Provider will submit copies of any documents supporting an invoice or statement
to the City upon request.
c. The not-to-exceed amount for this agreement is $24,300.00. The Provider will not
undertake any work or otherwise financially obligate the City in excess of this not-
to-exceed amount without the City's advance written authorization.
d. City payments to the Provider after the current year are contingent on available
funds.
5. Time for Performance, Term, and Termination of Agreement
a. The Provider will begin no work under this Agreement until authorized by the City
in writing. The term of this Agreement commences on the date that the last party
signs it (as reflected on the signature page). Once commenced, Provider shall
complete the performance of all services in Exhibit A on or before November 1,
2026, unless the Parties otherwise agree in writing.

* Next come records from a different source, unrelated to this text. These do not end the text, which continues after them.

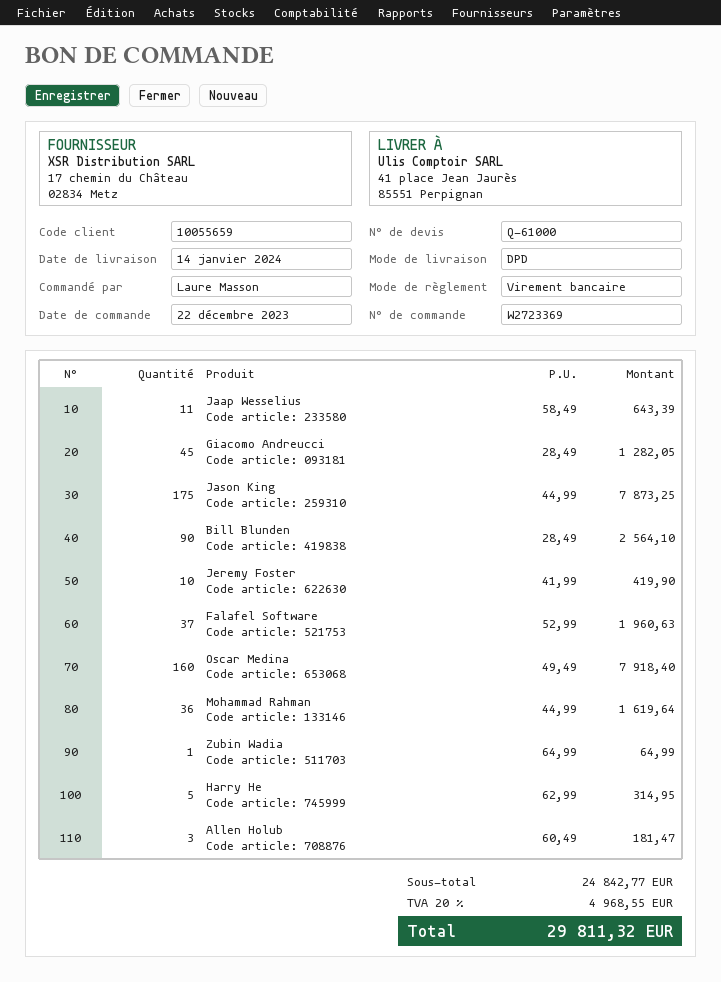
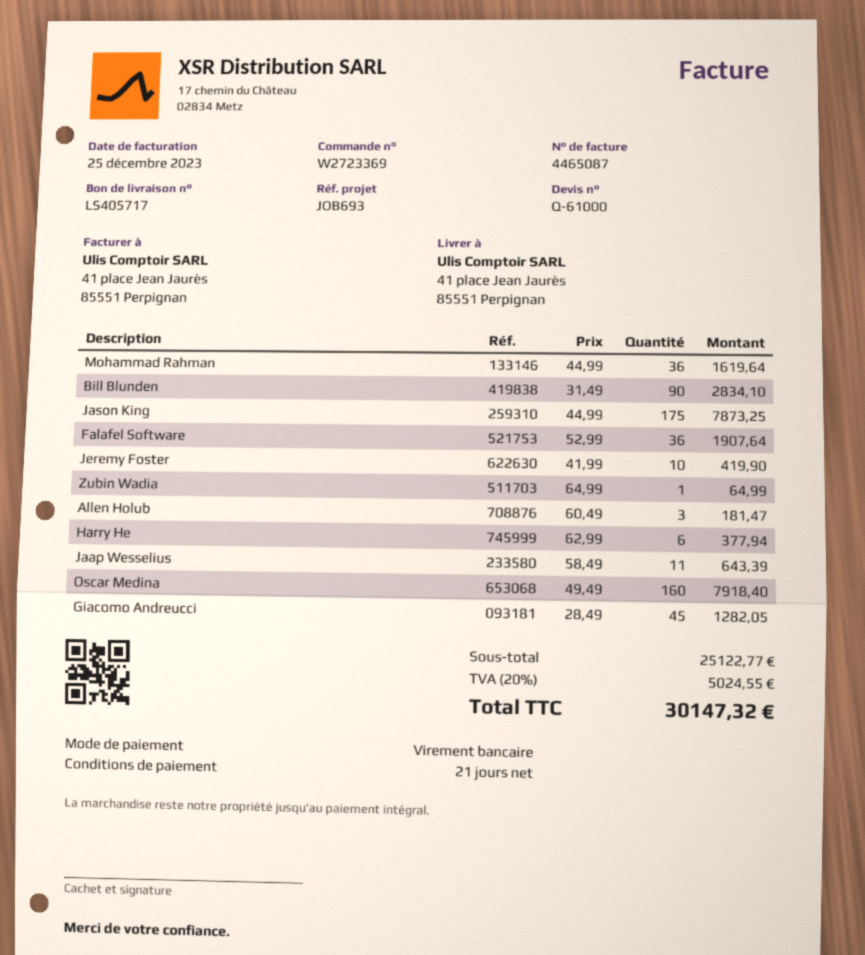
Bill Blunden: 90 x 28.49 = 2564.10 -> 90 x 31.49 = 2834.10
Falafel Software: 37 x 52.99 = 1960.63 -> 36 x 52.99 = 1907.64
Harry He: 5 x 62.99 = 314.95 -> 6 x 62.99 = 377.94
subtotal: 24842.77 -> 25122.77
tax: 20% = 4968.55 -> 20% = 5024.55
total: 29811.32 -> 30147.32

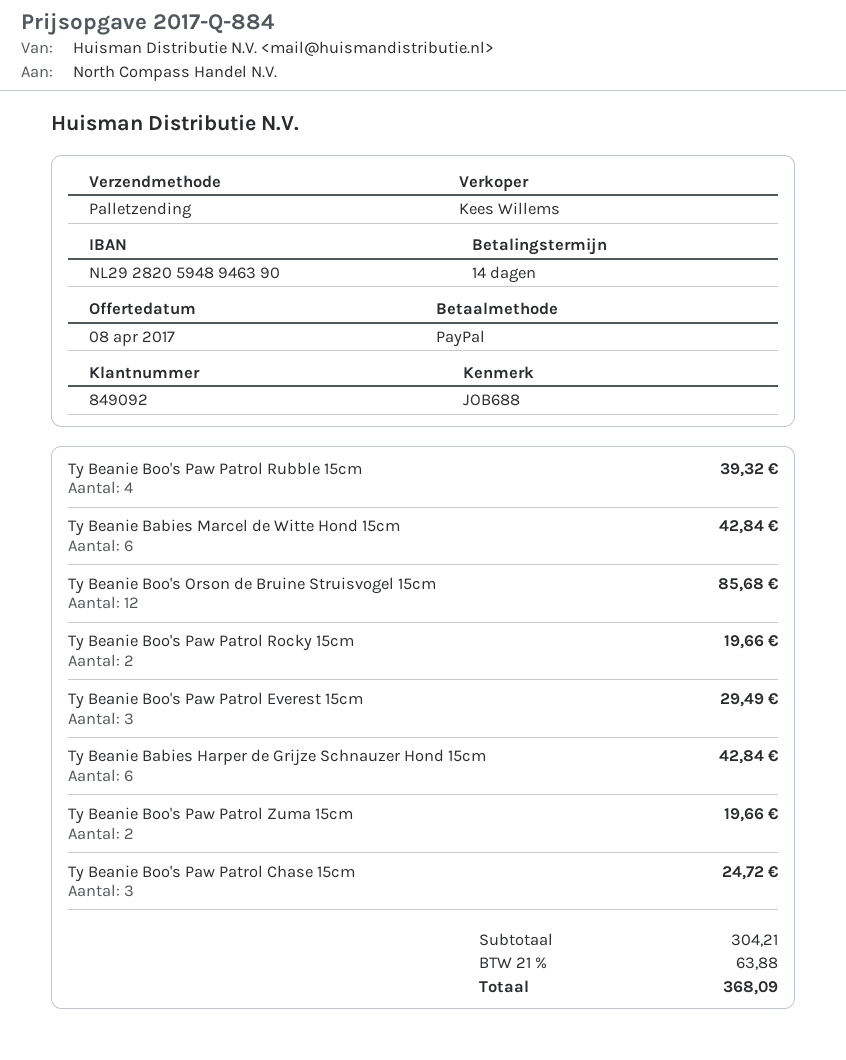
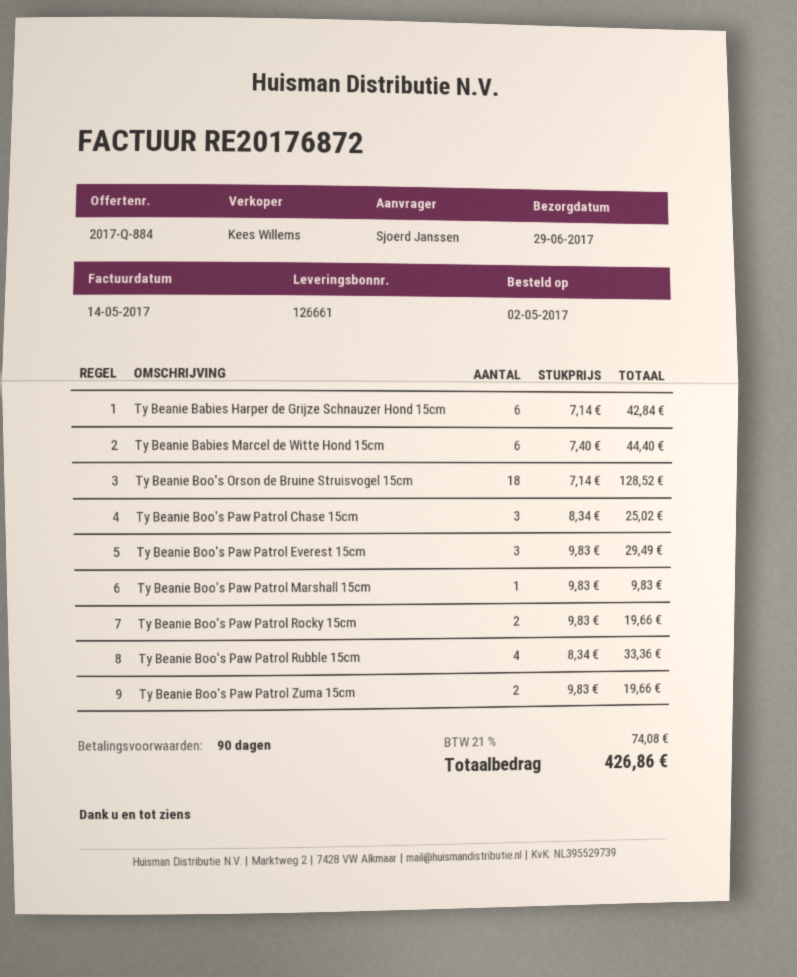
payment terms: 14 days -> 90 days
Ty Beanie Boo's Paw Patrol Rubble 15cm: 4 for 39.32 -> 4 for 33.36
Ty Beanie Babies Marcel de Witte Hond 15cm: 6 for 42.84 -> 6 for 44.40
Ty Beanie Boo's Orson de Bruine Struisvogel 15cm: 12 for 85.68 -> 18 for 128.52
Ty Beanie Boo's Paw Patrol Chase 15cm: 3 for 24.72 -> 3 for 25.02
Ty Beanie Boo's Paw Patrol Marshall 15cm: none -> 1 for 9.83
tax: 21% = 63.88 -> 21% = 74.08
total: 368.09 -> 426.86

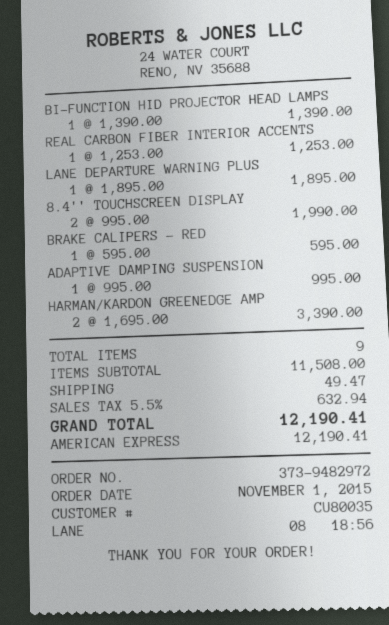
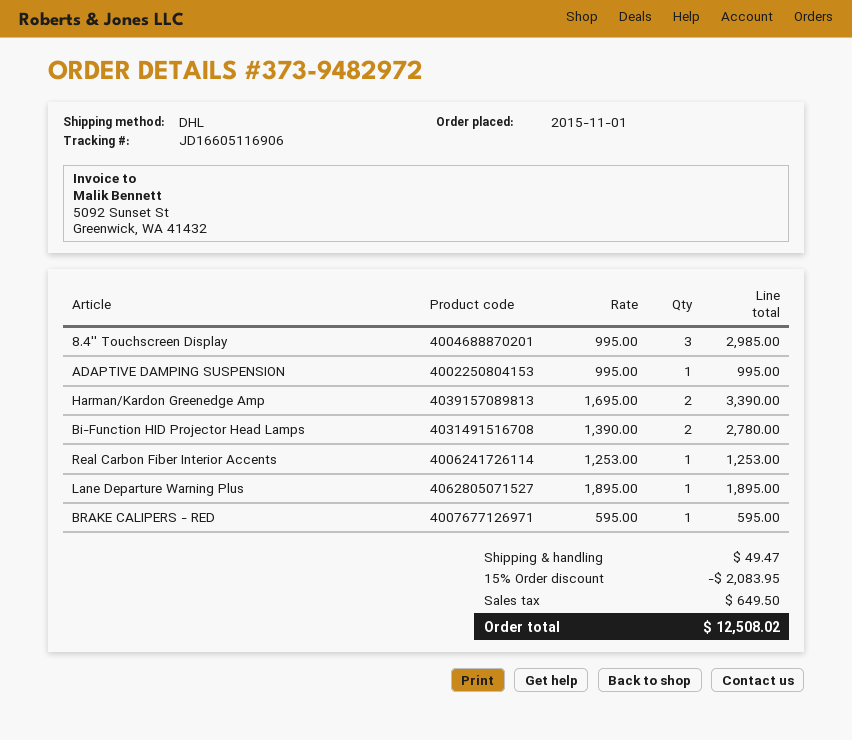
BI-FUNCTION HID PROJECTOR HEAD LAMPS: 1 x 1390.00 = 1390.00 -> 2 x 1390.00 = 2780.00
8.4'' TOUCHSCREEN DISPLAY: 2 x 995.00 = 1990.00 -> 3 x 995.00 = 2985.00
discount: none -> 15% = 2083.95
tax: 632.94 -> 649.50
total: 12190.41 -> 12508.02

b. Termination for cause. Either party may terminate this Agreement for cause with
written notice to the other party. A termination is "for cause" if a party substantially
fails to perform in accordance with the terms of this Agreement through no fault of
the other party. The notice will specify the termination reason(s) and its effective
date. If the City terminates this Agreement for cause, all City payments otherwise
due to Provider will be suspended and the City will have no further obligations to
Provider.
c. Termination for Convenience. The City may terminate this Agreement for
convenience upon at least 7 days' written notice to the Provider. The notice shall
contain the termination effective date. If the termination is through no fault of the
Provider, the City will compensate Provider for services performed up to the
termination effective date in accordance with the Exhibit B compensation rate.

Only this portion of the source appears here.